> **TASK DESCRIPTION**
When you find the word "none" in a line of the entries, please copy the whole line.

> **DATA EXTRACT**
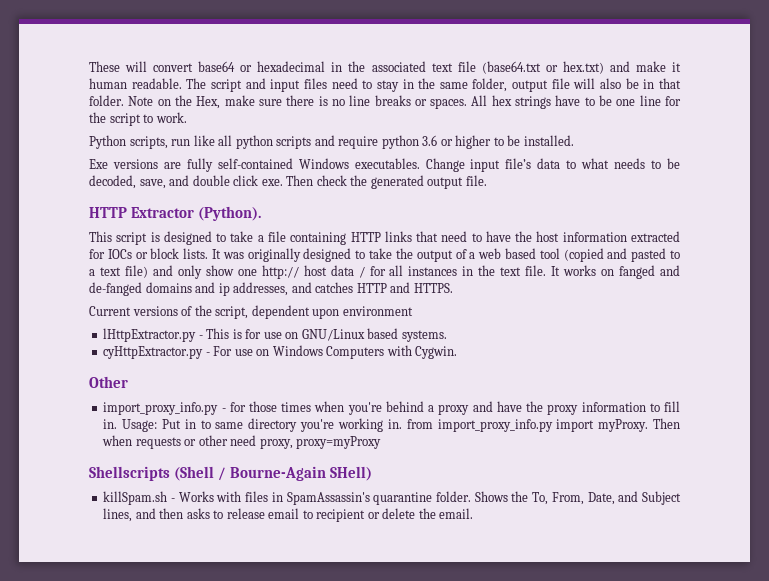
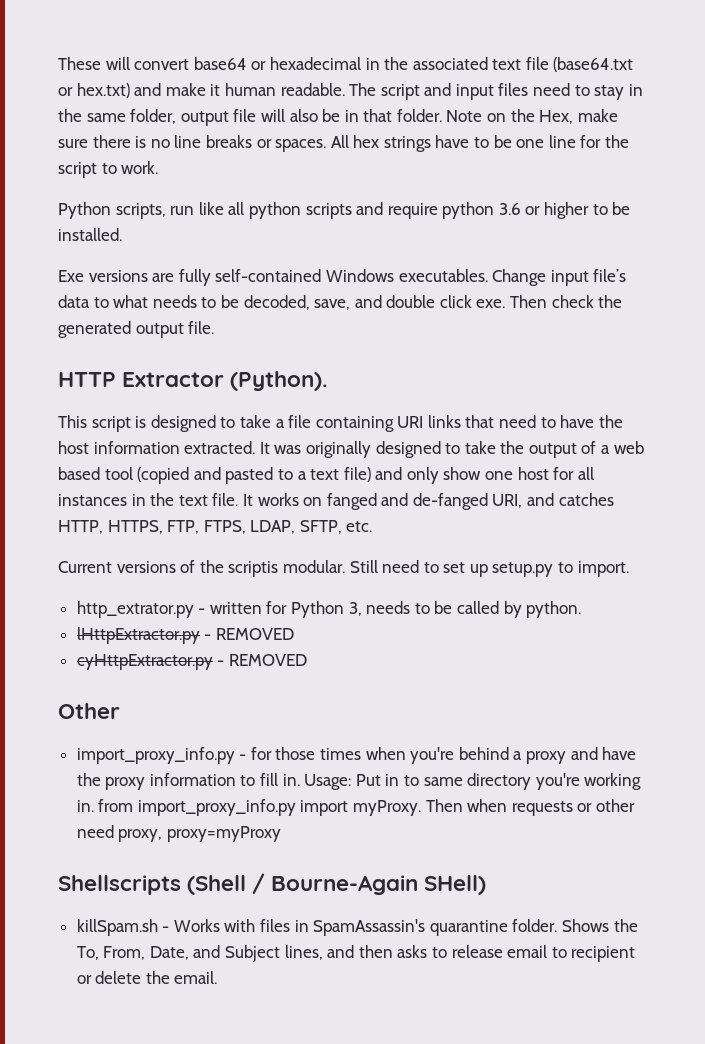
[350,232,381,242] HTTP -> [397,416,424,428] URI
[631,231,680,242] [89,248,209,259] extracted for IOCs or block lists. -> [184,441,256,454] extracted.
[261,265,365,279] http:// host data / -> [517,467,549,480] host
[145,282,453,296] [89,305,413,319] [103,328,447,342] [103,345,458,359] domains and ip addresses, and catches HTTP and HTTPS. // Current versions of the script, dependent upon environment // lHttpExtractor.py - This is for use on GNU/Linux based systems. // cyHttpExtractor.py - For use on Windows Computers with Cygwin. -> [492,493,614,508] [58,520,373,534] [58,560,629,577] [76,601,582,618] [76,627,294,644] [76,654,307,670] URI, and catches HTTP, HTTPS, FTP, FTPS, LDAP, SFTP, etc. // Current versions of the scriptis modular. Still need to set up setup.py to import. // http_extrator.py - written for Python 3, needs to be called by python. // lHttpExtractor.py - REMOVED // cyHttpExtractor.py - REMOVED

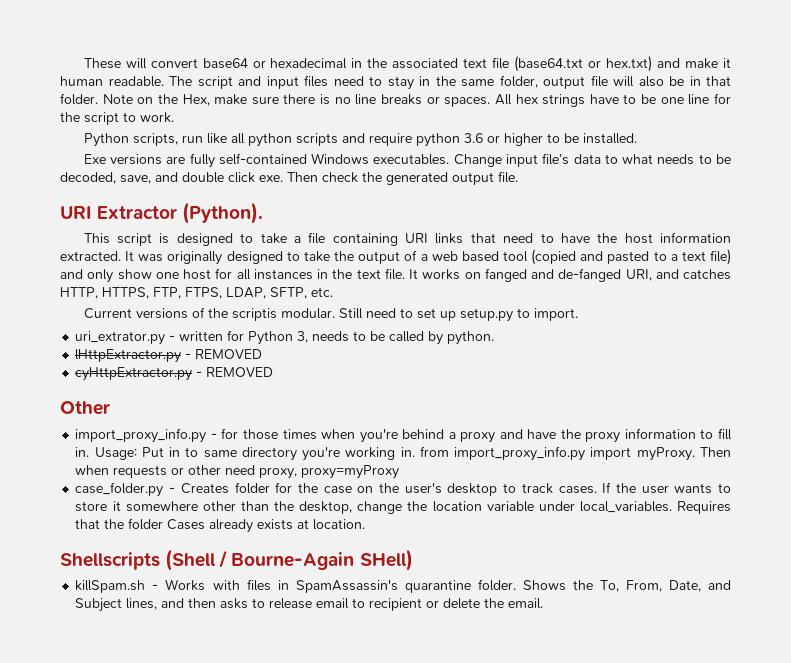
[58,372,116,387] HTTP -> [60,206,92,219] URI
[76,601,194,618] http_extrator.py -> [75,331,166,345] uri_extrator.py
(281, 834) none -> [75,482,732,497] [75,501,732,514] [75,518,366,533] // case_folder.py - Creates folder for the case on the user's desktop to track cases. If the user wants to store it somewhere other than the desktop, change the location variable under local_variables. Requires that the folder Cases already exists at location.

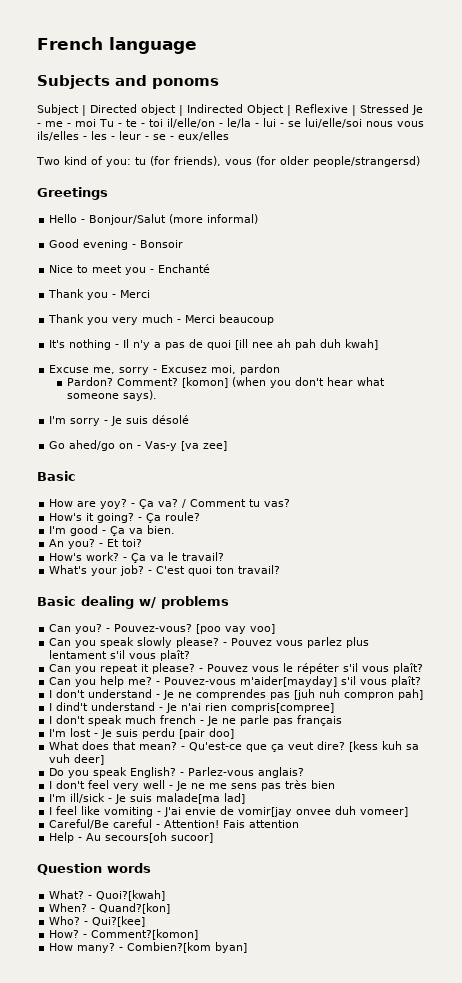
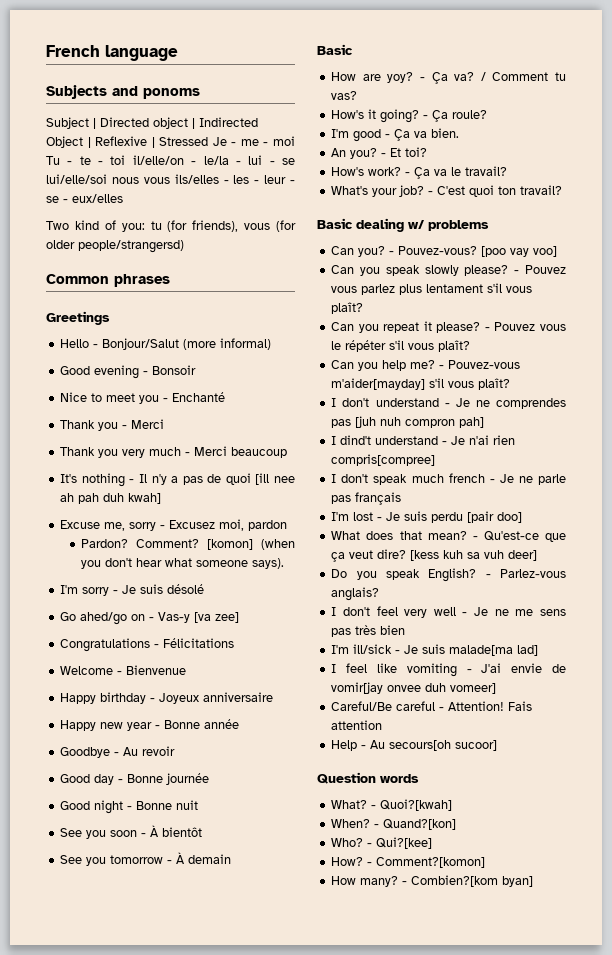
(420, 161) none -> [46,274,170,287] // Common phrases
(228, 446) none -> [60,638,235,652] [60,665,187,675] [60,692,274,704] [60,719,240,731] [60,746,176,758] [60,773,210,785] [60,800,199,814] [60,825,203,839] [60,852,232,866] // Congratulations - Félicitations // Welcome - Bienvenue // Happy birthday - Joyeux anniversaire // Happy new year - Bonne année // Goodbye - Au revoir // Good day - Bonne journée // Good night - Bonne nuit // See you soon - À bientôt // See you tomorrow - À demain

> **THE COMPLETED TASK**
(281, 834) none -> [75,482,732,497] [75,501,732,514] [75,518,366,533] // case_folder.py - Creates folder for the case on the user's desktop to track cases. If the user wants to store it somewhere other than the desktop, change the location variable under local_variables. Requires that the folder Cases already exists at location.
(420, 161) none -> [46,274,170,287] // Common phrases
(228, 446) none -> [60,638,235,652] [60,665,187,675] [60,692,274,704] [60,719,240,731] [60,746,176,758] [60,773,210,785] [60,800,199,814] [60,825,203,839] [60,852,232,866] // Congratulations - Félicitations // Welcome - Bienvenue // Happy birthday - Joyeux anniversaire // Happy new year - Bonne année // Goodbye - Au revoir // Good day - Bonne journée // Good night - Bonne nuit // See you soon - À bientôt // See you tomorrow - À demain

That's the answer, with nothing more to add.